Another nail in the coffin of social media marketing

Another nail in the coffin of social media marketing

This week has been a doozy for digital marketing, and everything I’m seeing tells me one thing: relationships are key. I’m going to warn you ahead of time, this one’s a two-part-er; and today’s newsletter ends on that mid-story bummer.

Let’s jump into the news:

Facebook begins its downward spiral.” Facebook has pissed people off. The upcoming generation (post-Millenials) are the first for whom Fb adoption has dropped off; and the existing users are more and more put off by its creepy degree of data accumulation, as well as algorithmic dominance over our lives.

 “This is largely anecdotal, but almost everyone I know has deleted at least one social app from their devices. And Facebook is almost always the first to go.

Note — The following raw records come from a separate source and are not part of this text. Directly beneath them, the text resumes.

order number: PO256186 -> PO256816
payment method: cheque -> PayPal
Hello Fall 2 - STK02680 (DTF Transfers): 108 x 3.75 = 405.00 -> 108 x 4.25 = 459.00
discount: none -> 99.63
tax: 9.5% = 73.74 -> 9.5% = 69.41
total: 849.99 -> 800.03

Facebook, Twitter, Instagram, Snapchat, and other sneaky privacy-piercing applications are being removed by people who simply feel icky about what these platforms are doing to them, and to society”[1]

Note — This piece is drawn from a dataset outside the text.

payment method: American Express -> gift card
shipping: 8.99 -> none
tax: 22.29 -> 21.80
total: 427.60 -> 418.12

When we couple this trend with new fb controls over brand publishing, it becomes alarmingly clear that we cannot continue to rely on Fb as a keystone in our marketing campaigns. Unsolicited personalization is not a relationship, it’s intrusive. There’s no relationship, no foundation, no happy venn diagram; it is simply attention-theft, and that’s uncool.

Oh, and look, we’re losing Google remarketing, too.

First, what is remarketing? These are often called reminder ads, and they work like this: “You visit Snow Boot Co.’s website, add a pair of boots to your shopping cart, but you don’t buy them because you want to keep looking around. The next time that you’re shopping online, Snow Boot Co. might show you ads that encourage you to come back to their site and buy those boots.”[2]

On January 25th, Google announced that they were extending functionality to the Mute this Ad setting in Google Ads choices. This will allow users to turn off selected ads on Google, websites, apps, AND, in a few months, Youtube and gmail ads. Moreover, this will impact all devices.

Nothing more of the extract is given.